_MATERIAL FOR THE TASK:_

+ + + +

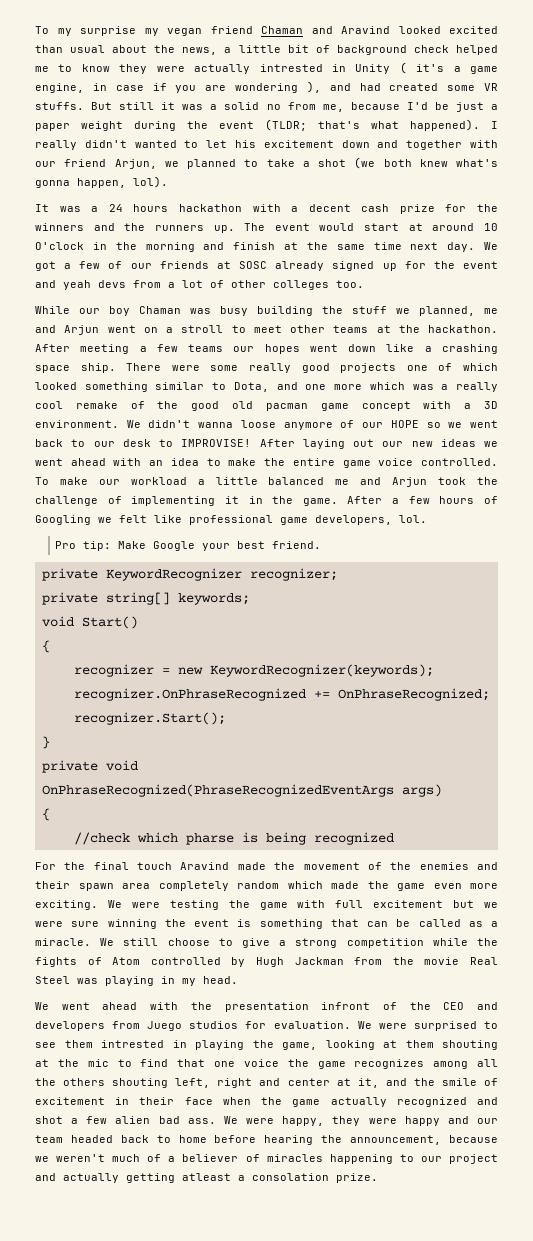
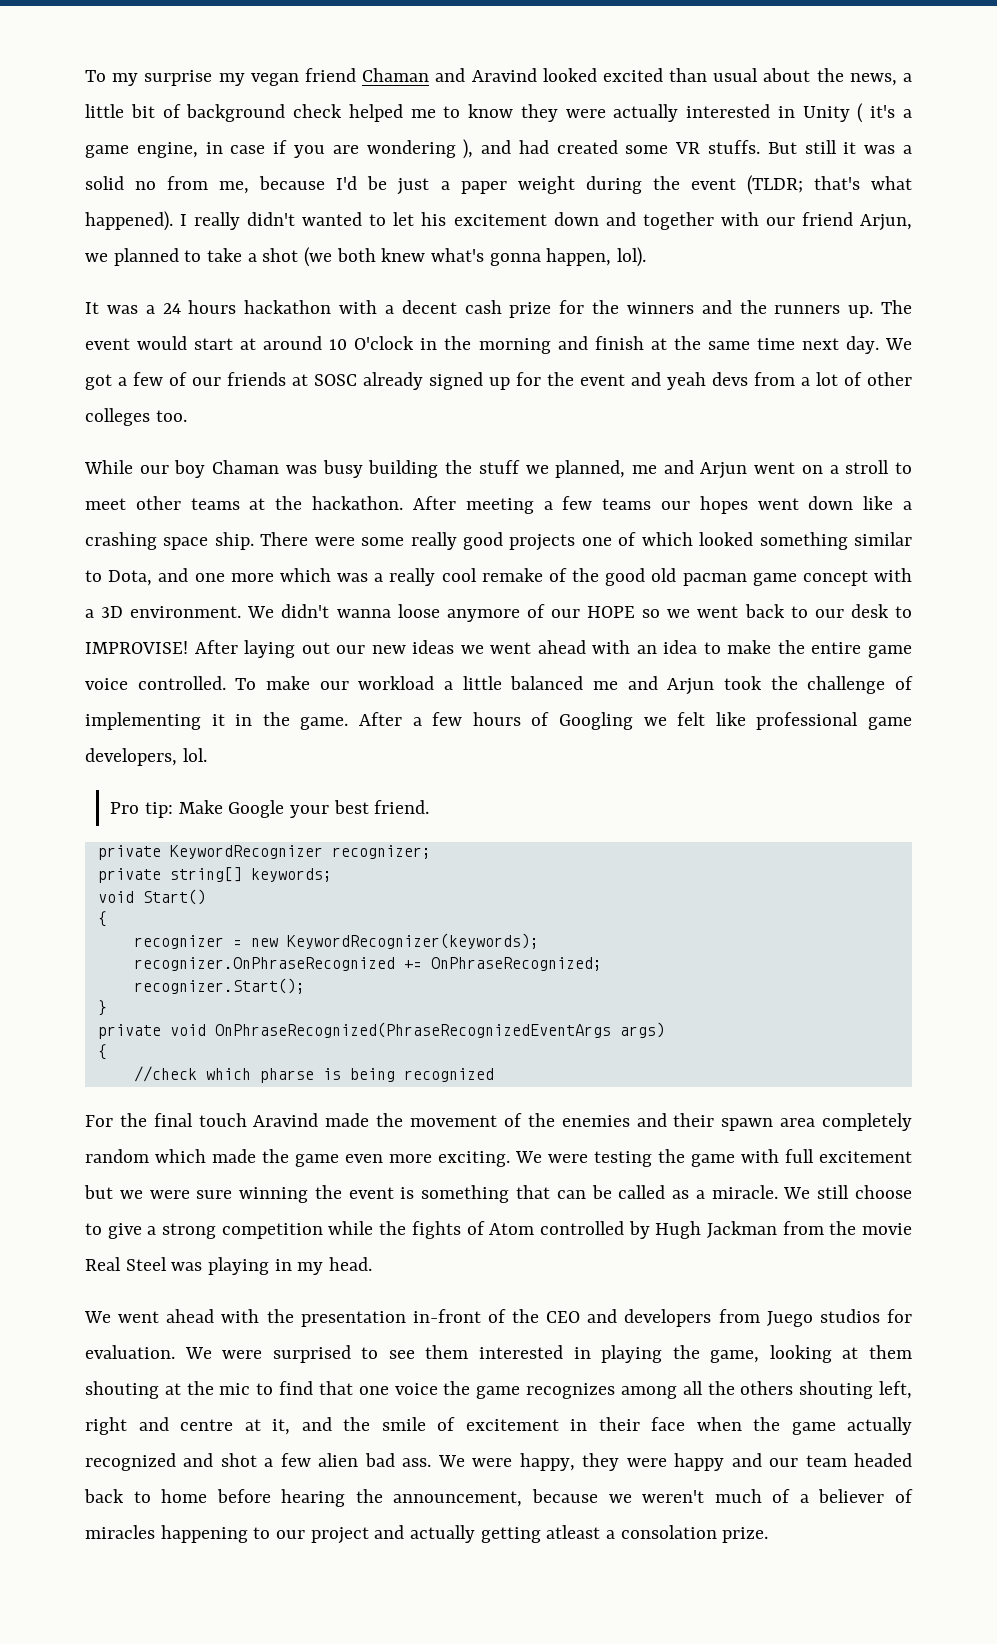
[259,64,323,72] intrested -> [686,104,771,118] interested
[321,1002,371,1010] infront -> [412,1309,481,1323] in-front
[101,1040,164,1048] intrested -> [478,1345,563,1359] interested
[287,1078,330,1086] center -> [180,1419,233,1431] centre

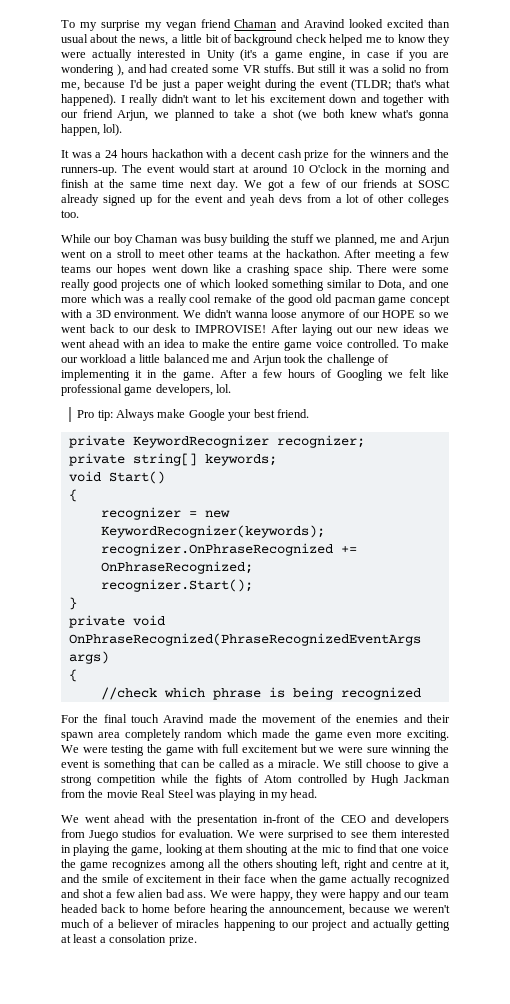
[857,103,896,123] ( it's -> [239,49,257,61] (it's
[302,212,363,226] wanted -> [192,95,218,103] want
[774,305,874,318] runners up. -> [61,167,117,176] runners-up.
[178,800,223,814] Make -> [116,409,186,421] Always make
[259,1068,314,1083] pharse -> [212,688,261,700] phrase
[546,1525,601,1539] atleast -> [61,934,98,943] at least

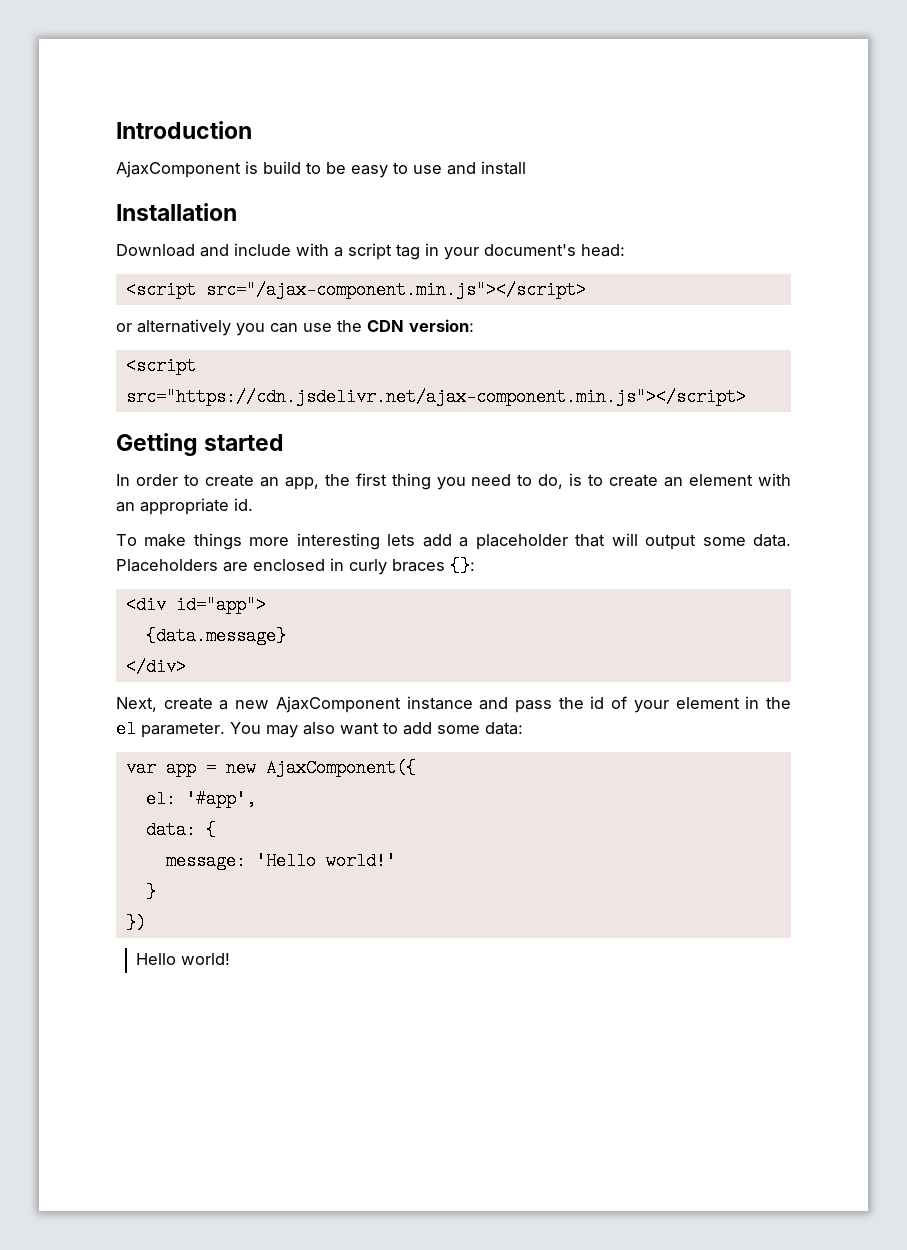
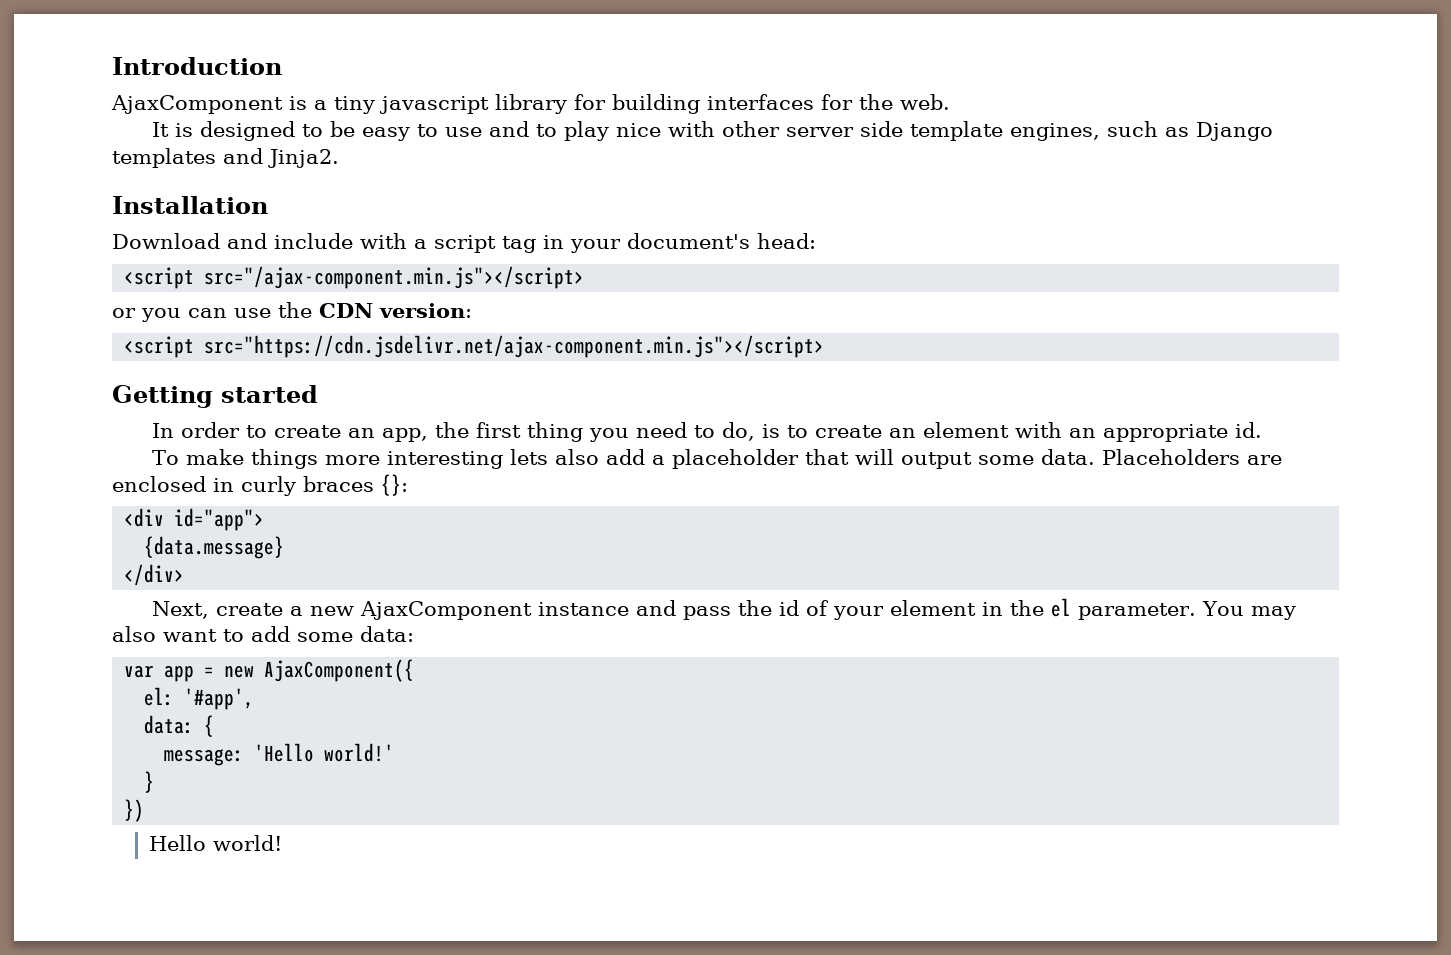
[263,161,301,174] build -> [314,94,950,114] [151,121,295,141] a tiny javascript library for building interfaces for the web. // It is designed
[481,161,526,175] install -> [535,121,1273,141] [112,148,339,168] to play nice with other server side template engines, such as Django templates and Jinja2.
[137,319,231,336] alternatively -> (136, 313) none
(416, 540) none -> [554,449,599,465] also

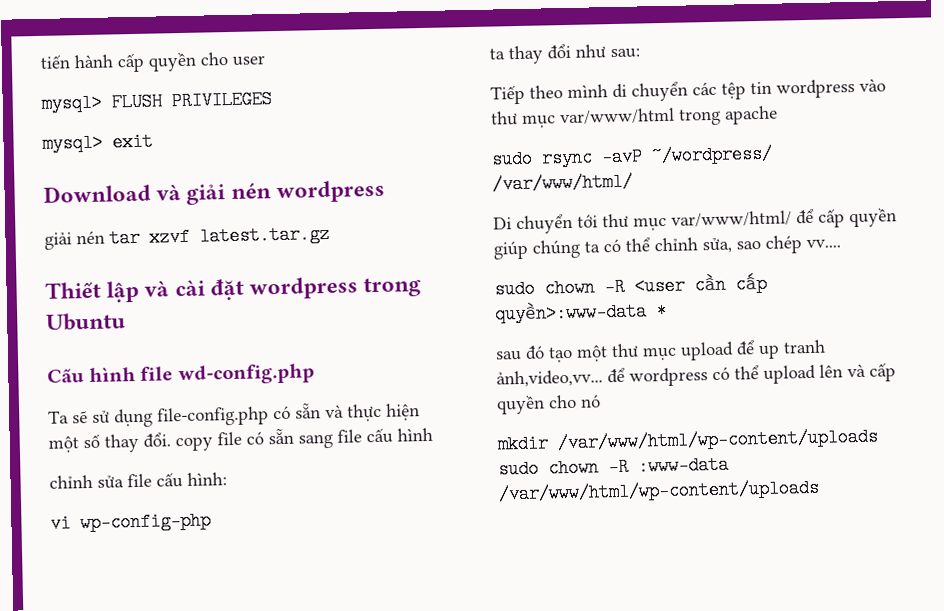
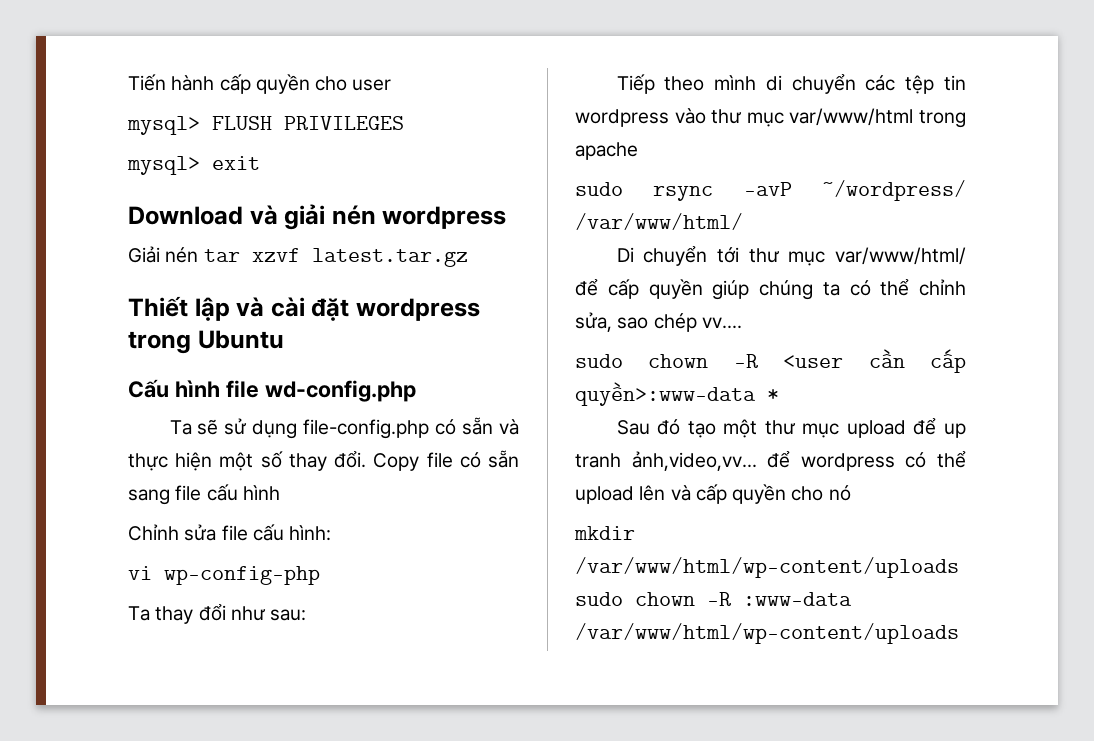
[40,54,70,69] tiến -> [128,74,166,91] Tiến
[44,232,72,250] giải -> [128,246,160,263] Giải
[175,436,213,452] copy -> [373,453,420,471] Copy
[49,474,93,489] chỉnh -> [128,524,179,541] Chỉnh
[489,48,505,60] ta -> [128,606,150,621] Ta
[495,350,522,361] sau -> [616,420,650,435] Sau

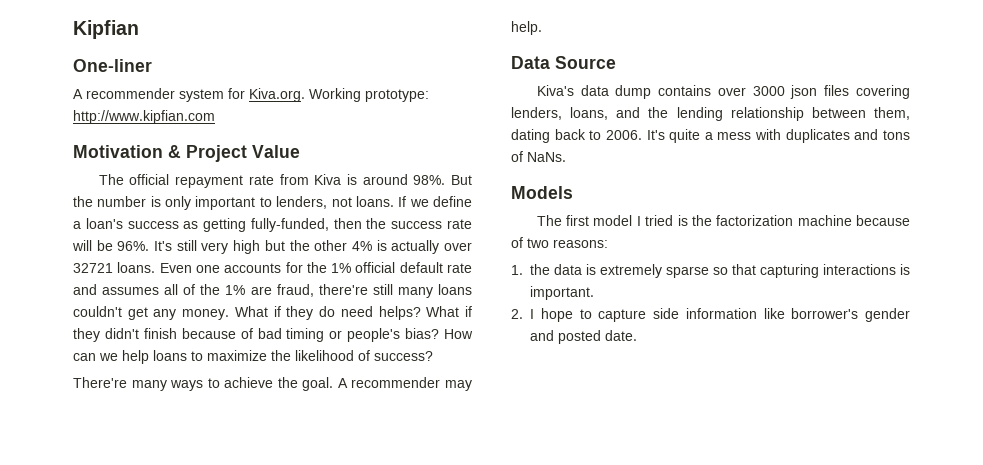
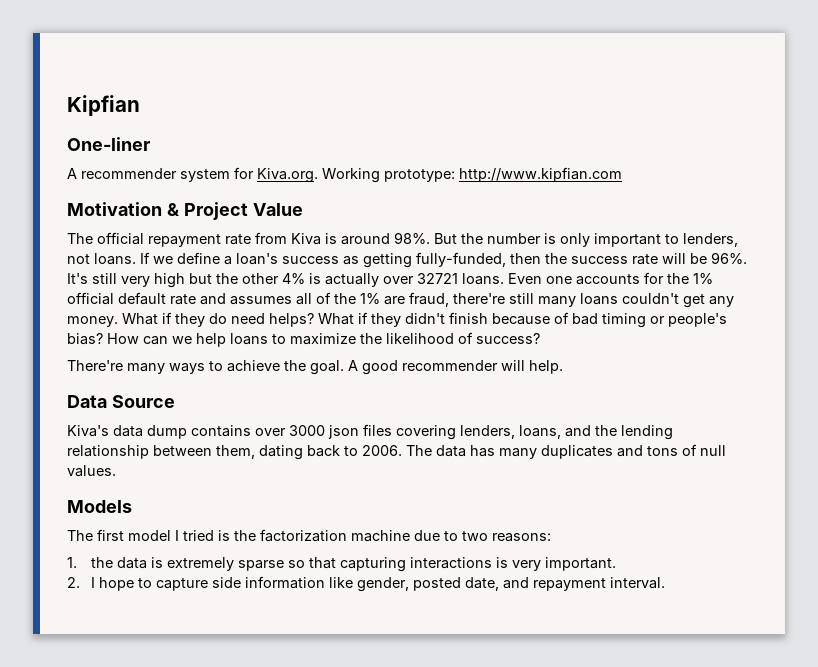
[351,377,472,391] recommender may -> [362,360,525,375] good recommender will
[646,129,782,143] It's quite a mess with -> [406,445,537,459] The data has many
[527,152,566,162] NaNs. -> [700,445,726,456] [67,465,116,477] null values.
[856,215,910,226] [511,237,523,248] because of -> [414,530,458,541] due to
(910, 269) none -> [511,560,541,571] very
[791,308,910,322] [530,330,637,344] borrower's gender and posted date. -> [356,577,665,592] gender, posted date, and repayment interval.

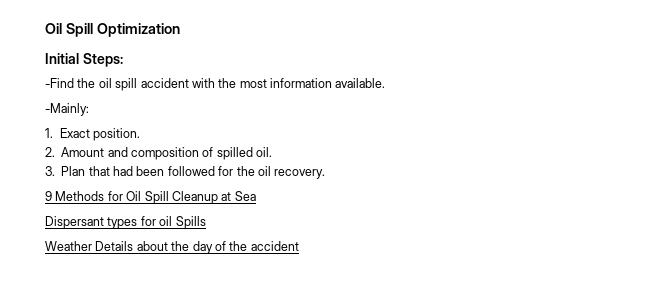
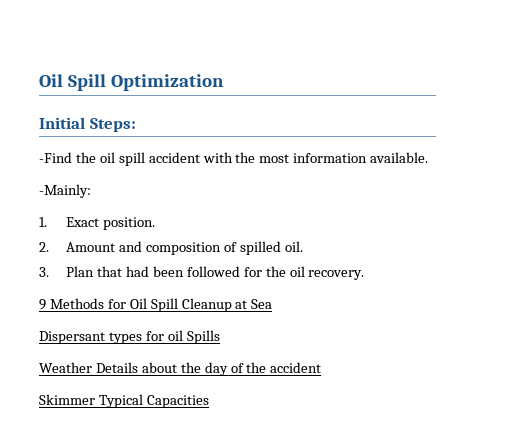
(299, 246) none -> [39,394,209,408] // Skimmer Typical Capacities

+ + + +

_GOAL OF THE EXERCISE:_ Using the entries, return every line where the word "intrested" can be found.

_EXERCISE RESULT:_
[259,64,323,72] intrested -> [686,104,771,118] interested
[101,1040,164,1048] intrested -> [478,1345,563,1359] interested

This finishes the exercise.